__Exercise description__.
Please retype the records below exactly, omitting any images.

__Collected data entries__.
========================

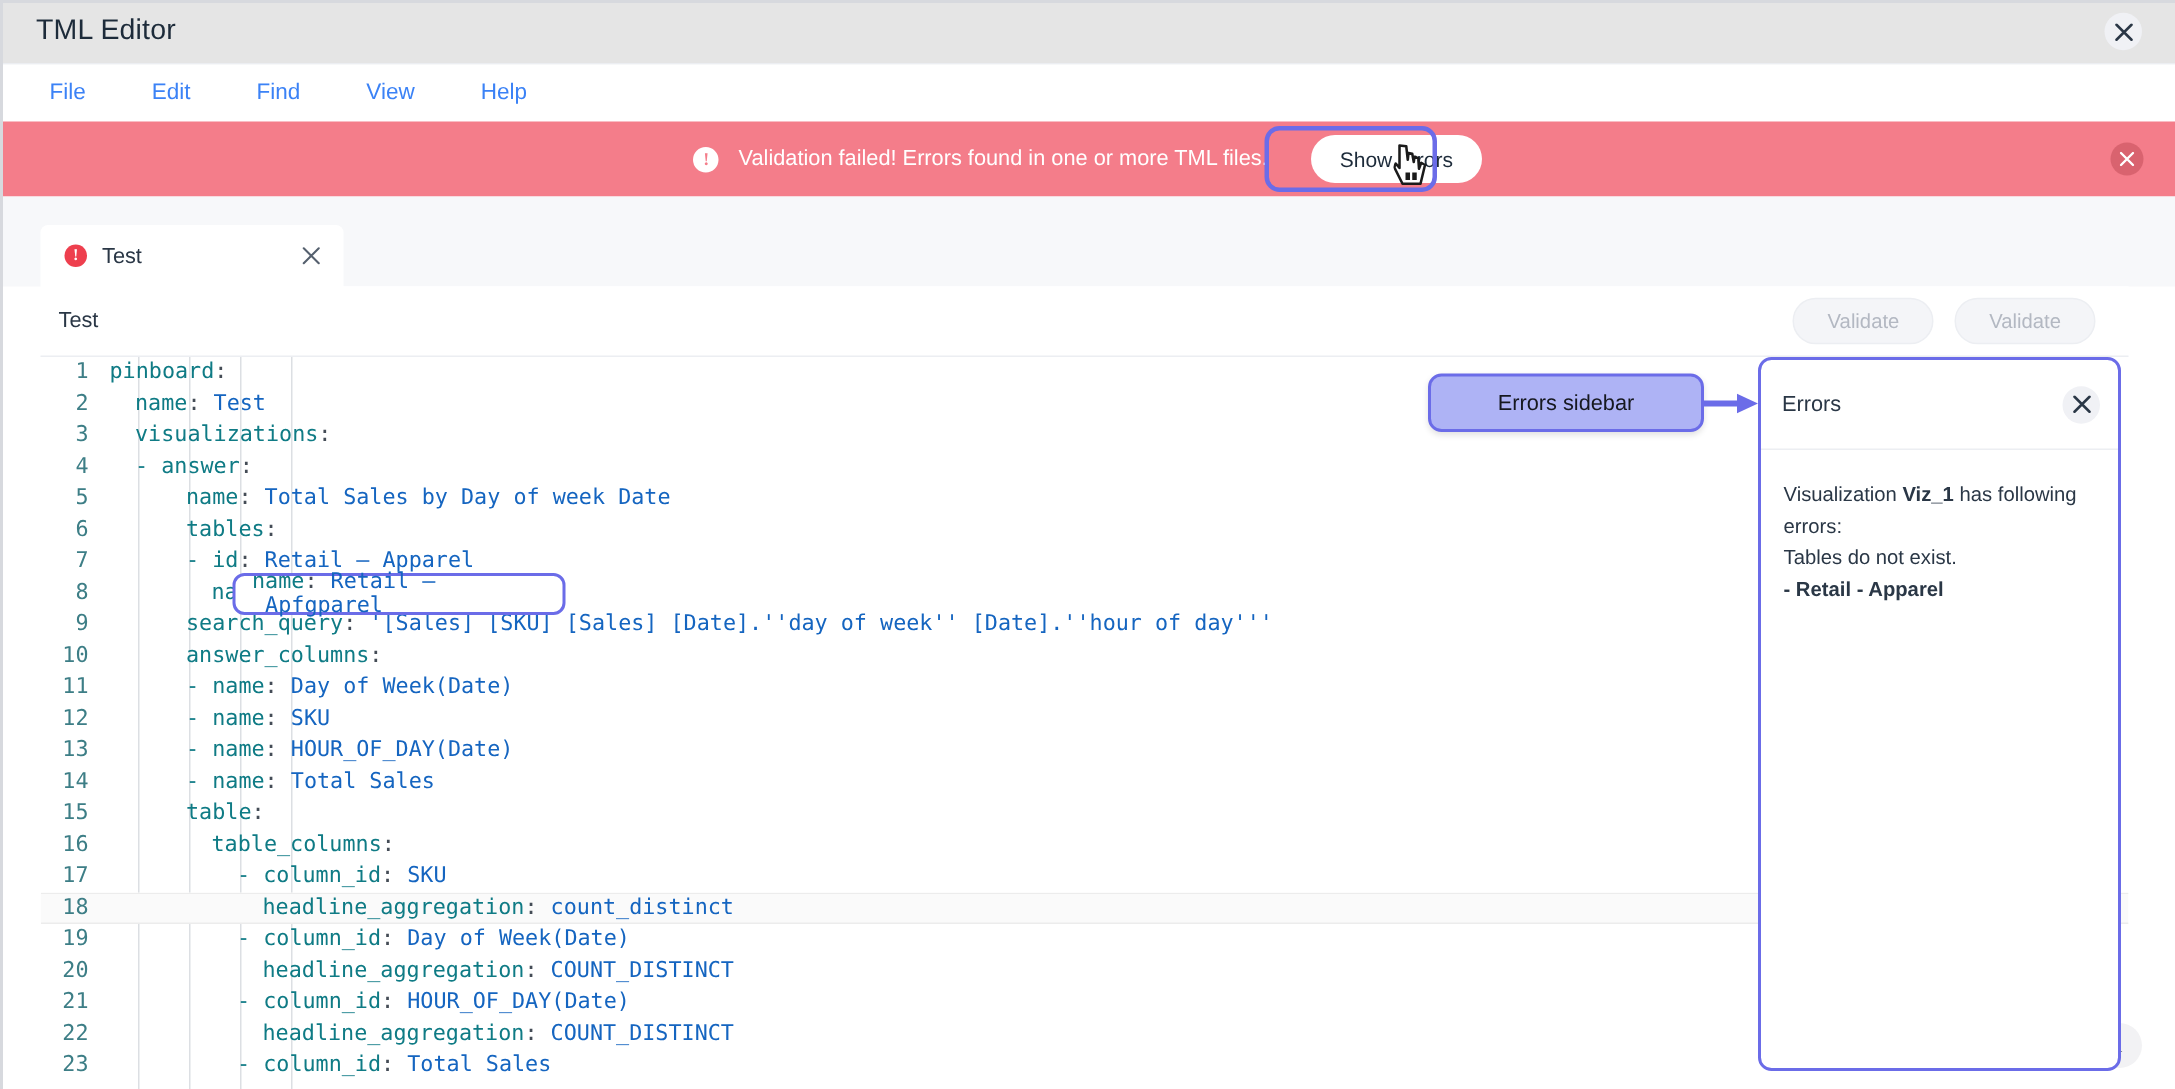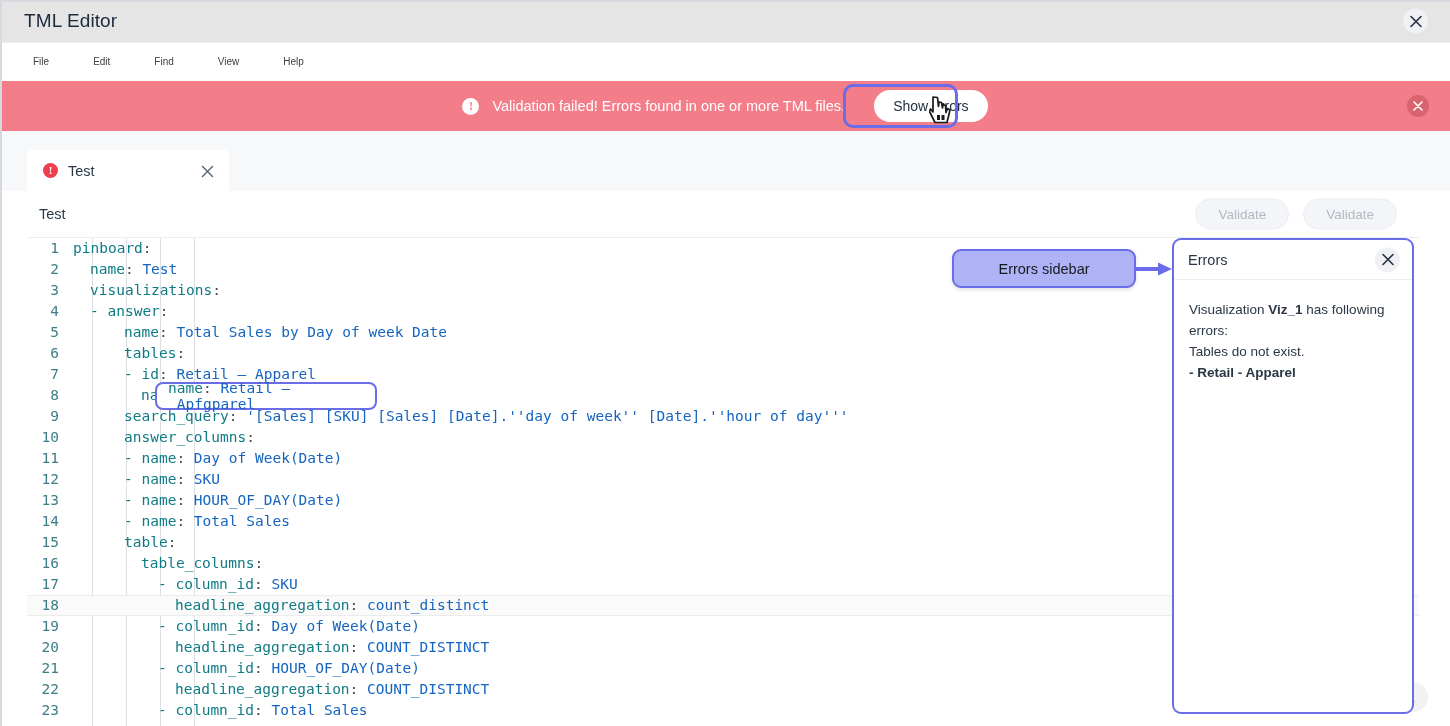"File" .menu-item { color: #404040 -> #3b82f6; font-size: 10px -> 15px }
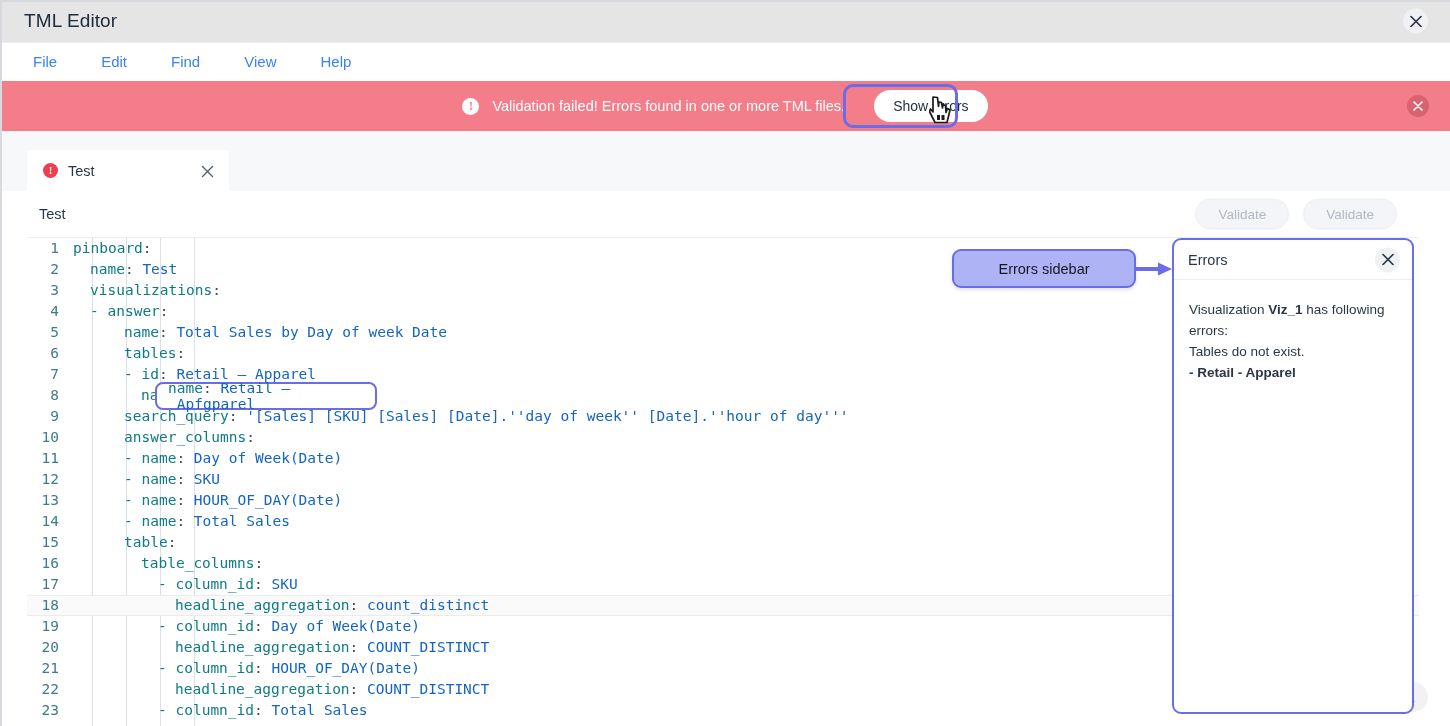"Errors" .errors-head { height: 40px -> 60px }
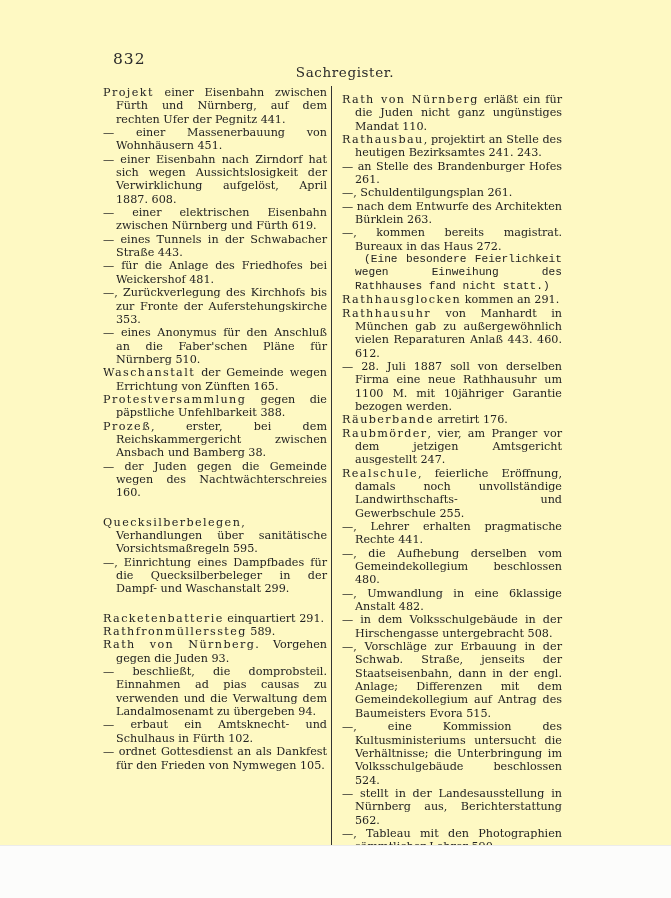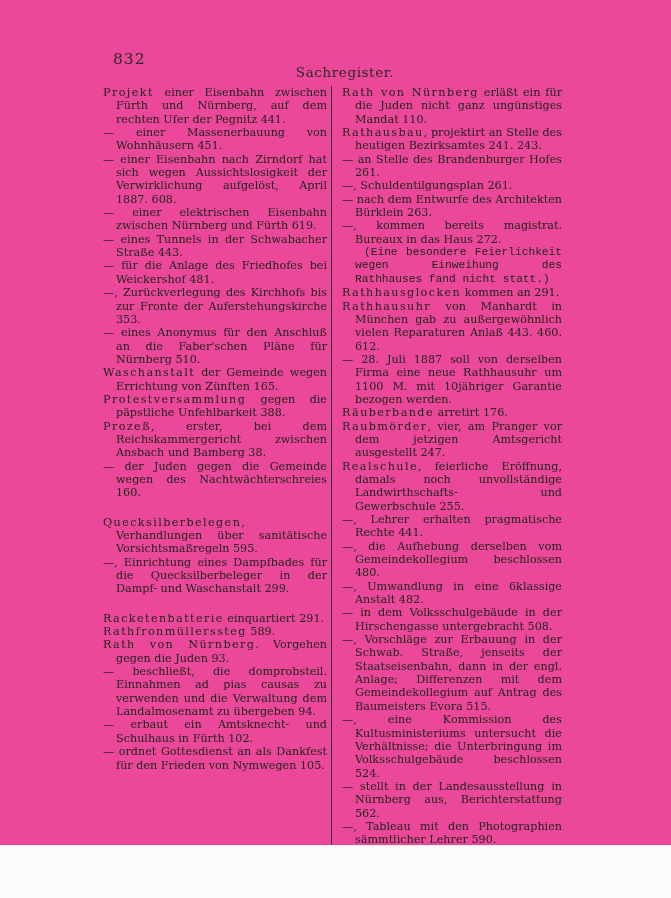"832" .page { background: #ec4899 -> #fef9c3 }
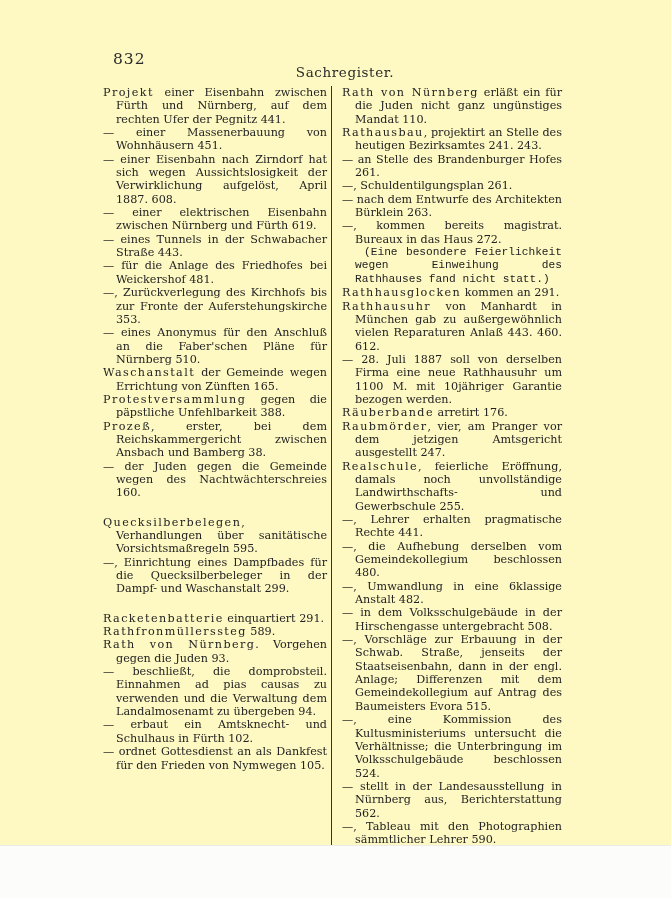"Rath von Nürnberg erläßt ein" .col-right { margin-top: none -> 7px }
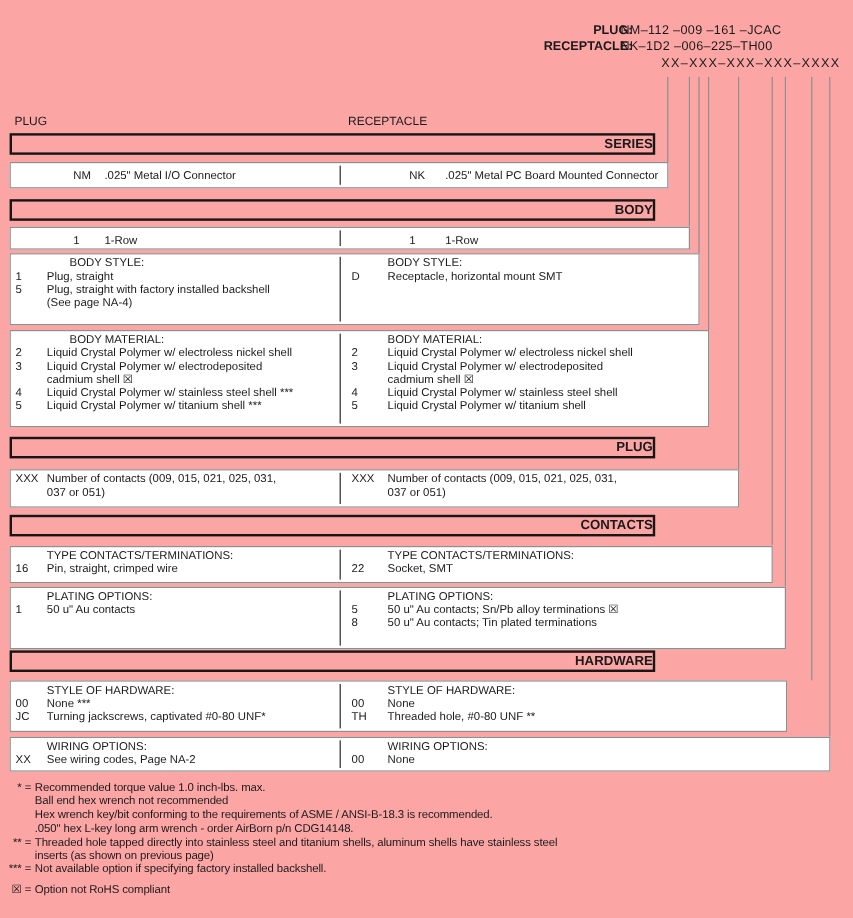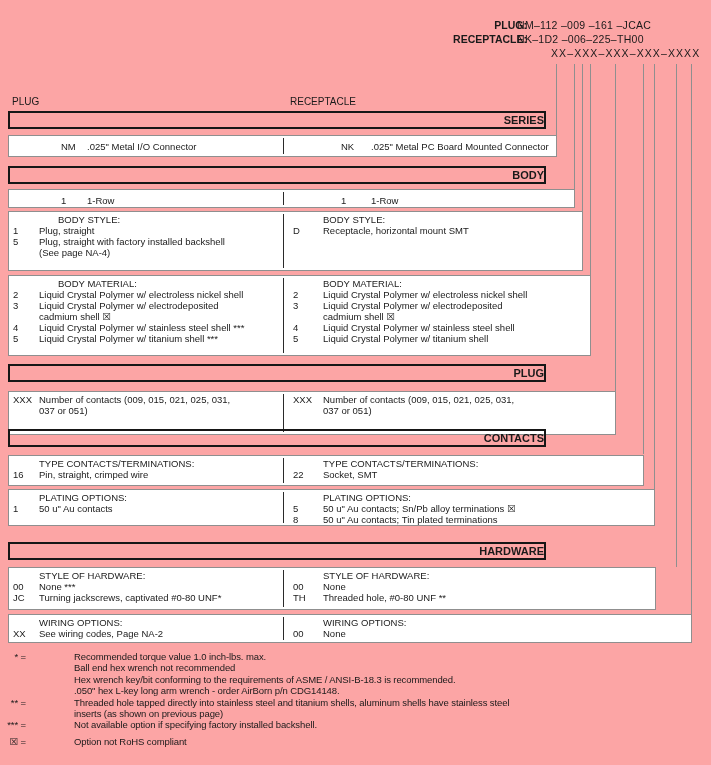"XXX" div.block { height: 44px -> 32px }
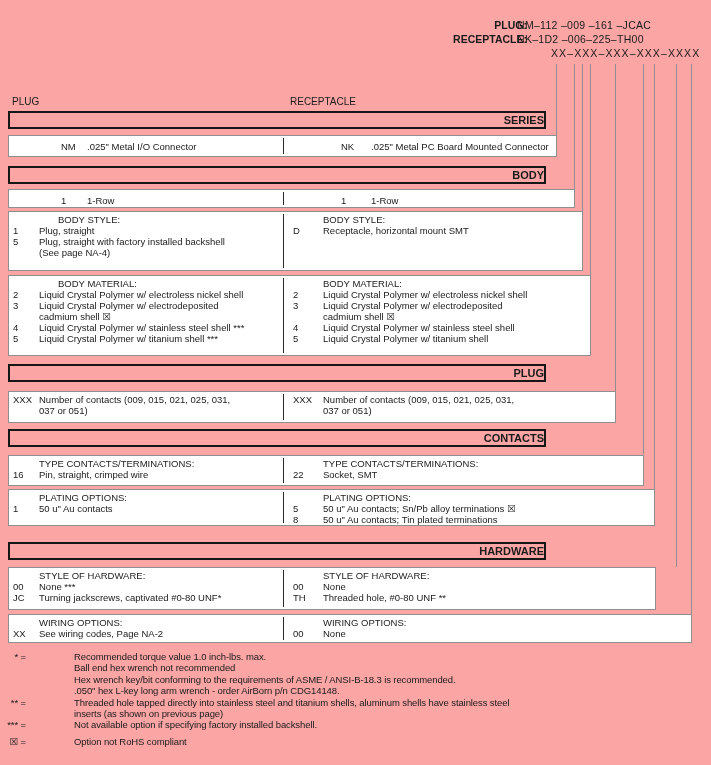"PLATING OPTIONS:" div.block { height: 37px -> 52px }
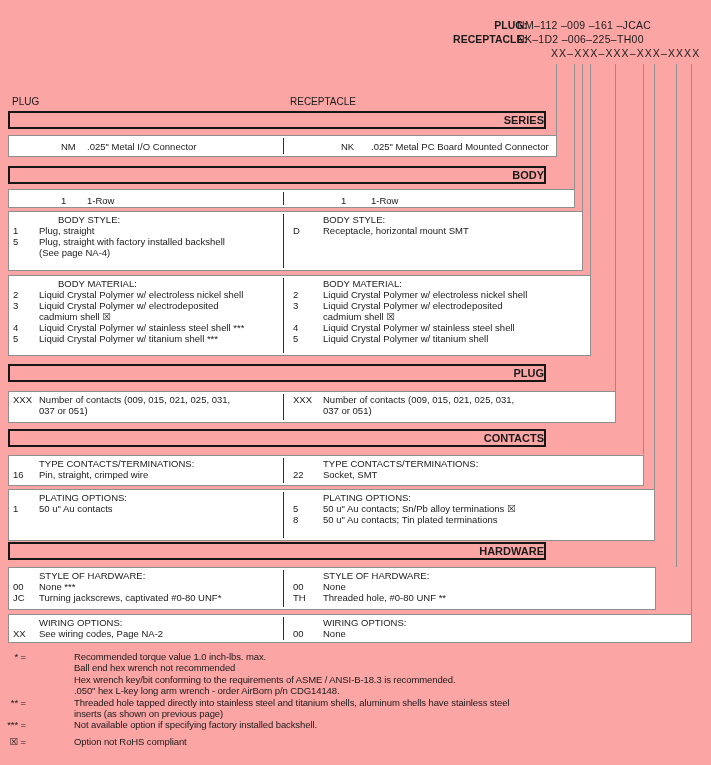"Recommended torque value 1.0 inch-lbs." .fn-t { margin-left: 45px -> none }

========================

__Response area__.
"File" .menu-item { color: #404040 -> #3b82f6; font-size: 10px -> 15px }
"Errors" .errors-head { height: 40px -> 60px }
"832" .page { background: #ec4899 -> #fef9c3 }
"Rath von Nürnberg erläßt ein" .col-right { margin-top: none -> 7px }
"XXX" div.block { height: 44px -> 32px }
"PLATING OPTIONS:" div.block { height: 37px -> 52px }
"Recommended torque value 1.0 inch-lbs." .fn-t { margin-left: 45px -> none }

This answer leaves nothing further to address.